The men too hung around, waiting for cloaks and top hats, for carriages, wives and daughters – all the usual reasons, and many another too.
Mercy, not finding Mr Brancaster among the stragglers in the hall and feeling oddly disappointed, went out of the great marbled hall with its sparkling Italian chandeliers and down the wide steps into the street.
It was only as she made her way towards the Cordel family coach that she realised just where it was that she had seen John Brancaster before.
Dorinda knew what she was being prepared for and deep down inside she could not help feeling just like a nice plump chicken being made ready for the oven. No different from one of the many dishes that Signor Lambrusco, the famous chef, was probably preparing for yet anot
her supper party to entertain the future King of England. And his sous chefs would be chopping and basting, mixing and stirring as hard and as fast as Blanquette, the dressmaker and the hairdresser had stirred and mixed, as it were, all the many and beautiful adornments for Dorinda’s first supper presentation.

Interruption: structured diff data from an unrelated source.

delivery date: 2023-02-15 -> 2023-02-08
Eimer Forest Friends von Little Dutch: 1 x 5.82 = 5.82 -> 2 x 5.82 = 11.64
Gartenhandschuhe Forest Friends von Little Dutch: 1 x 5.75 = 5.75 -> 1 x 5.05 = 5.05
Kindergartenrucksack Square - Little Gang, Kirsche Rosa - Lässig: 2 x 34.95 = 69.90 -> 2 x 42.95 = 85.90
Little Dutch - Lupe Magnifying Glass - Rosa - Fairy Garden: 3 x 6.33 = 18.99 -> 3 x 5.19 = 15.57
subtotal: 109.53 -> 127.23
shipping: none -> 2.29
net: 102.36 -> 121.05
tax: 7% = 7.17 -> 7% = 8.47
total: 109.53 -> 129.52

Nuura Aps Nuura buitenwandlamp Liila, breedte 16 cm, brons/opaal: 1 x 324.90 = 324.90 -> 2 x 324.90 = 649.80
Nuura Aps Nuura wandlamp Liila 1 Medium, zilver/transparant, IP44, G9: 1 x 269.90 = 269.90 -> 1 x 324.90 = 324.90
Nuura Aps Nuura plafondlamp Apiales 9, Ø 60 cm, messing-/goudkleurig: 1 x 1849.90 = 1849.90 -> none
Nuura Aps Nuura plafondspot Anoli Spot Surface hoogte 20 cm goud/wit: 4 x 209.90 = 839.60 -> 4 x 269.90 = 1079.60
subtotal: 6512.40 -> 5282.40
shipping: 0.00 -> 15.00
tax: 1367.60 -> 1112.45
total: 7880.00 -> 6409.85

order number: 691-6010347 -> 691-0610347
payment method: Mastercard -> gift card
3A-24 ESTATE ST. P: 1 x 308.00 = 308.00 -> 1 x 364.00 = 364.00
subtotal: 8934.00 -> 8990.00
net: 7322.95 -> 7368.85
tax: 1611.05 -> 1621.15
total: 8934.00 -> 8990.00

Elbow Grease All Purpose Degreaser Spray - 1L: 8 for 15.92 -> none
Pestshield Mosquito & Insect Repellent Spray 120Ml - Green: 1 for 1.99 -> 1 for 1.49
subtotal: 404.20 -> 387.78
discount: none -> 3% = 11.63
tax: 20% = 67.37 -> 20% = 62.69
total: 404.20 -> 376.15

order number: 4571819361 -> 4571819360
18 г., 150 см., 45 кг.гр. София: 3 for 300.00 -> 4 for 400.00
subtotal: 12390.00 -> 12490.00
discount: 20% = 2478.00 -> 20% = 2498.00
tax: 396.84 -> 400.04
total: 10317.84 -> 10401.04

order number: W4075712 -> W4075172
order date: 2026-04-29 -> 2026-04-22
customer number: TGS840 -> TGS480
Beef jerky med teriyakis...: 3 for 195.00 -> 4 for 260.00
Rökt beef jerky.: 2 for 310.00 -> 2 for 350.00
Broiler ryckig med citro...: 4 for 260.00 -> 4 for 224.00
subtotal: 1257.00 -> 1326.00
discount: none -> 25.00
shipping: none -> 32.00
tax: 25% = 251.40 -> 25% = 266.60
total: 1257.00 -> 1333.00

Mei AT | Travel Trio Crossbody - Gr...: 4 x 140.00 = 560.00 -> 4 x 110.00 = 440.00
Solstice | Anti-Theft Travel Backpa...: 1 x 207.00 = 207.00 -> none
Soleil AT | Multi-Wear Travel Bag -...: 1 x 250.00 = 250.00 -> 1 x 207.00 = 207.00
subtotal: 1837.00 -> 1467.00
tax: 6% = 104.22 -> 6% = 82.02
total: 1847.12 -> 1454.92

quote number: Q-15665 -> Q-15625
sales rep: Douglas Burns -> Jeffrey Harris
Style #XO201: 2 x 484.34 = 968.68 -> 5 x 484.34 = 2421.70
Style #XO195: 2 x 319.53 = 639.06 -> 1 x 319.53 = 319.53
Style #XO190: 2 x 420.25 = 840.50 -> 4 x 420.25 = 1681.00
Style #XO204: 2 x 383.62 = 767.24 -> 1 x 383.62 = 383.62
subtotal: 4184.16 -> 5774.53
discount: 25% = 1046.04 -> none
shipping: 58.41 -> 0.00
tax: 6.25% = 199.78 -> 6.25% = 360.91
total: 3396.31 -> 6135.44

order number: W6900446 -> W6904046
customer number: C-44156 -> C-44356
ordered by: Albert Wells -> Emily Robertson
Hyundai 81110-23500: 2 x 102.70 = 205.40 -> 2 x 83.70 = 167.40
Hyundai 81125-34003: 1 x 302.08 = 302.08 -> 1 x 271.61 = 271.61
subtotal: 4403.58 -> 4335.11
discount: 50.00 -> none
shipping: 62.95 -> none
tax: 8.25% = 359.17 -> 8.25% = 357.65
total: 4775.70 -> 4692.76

Earlier in the day Dorinda had received a Mr Tarleton, who had come round to the house armed with leather and velvet boxes containing a whole new set of jewellery.
Gervaise had not wanted anything too spectacular for what was, in effect, Dorinda’s entrée into Society. On instructions from his client Mr Tarleton had therefore designed a delicate dog collar of pearls and Indian sapphires.
As Gervaise had explained, ‘The blue of the sapphires is not quite Dorinda Blue, but it is beautiful none the less, I think.’
And the blue was beautiful, almost matching the violet blue of her eyes. And what with earrings and a ring to match the dog collar, and a most delicately designed stomacher of small diamonds and pearls, Dorinda knew that she was going to look at her most beautiful. And yet still her heart sank, and she wished herself somewhere other than going to supper with the Prince of Wales.
The truth was that she was desperately nervous. Indeed she fidgeted so much that the hairdresser introduced into the household by Blanquette to help her produce something very spectacular in the way of a coiffeur, dropped the hot curling tongs with which she had been coaxing Dorinda’s hair into a confection of curls, narrowly missing burning Dorinda’s magnificent silk-clad legs.
‘Oh, I am sorry, ma’am, really I am. I would not have such a thing happen for the world.’
Blanquette frowned at the hairdresser. ‘Careful, careful,’ she warned. ‘Madame’s jambes are monsieur’s pride!’
There was a few seconds silence as the remark seemed to hover in the air, and then all three women burst into fits of laughter, at the end of which Dorinda felt a great deal better.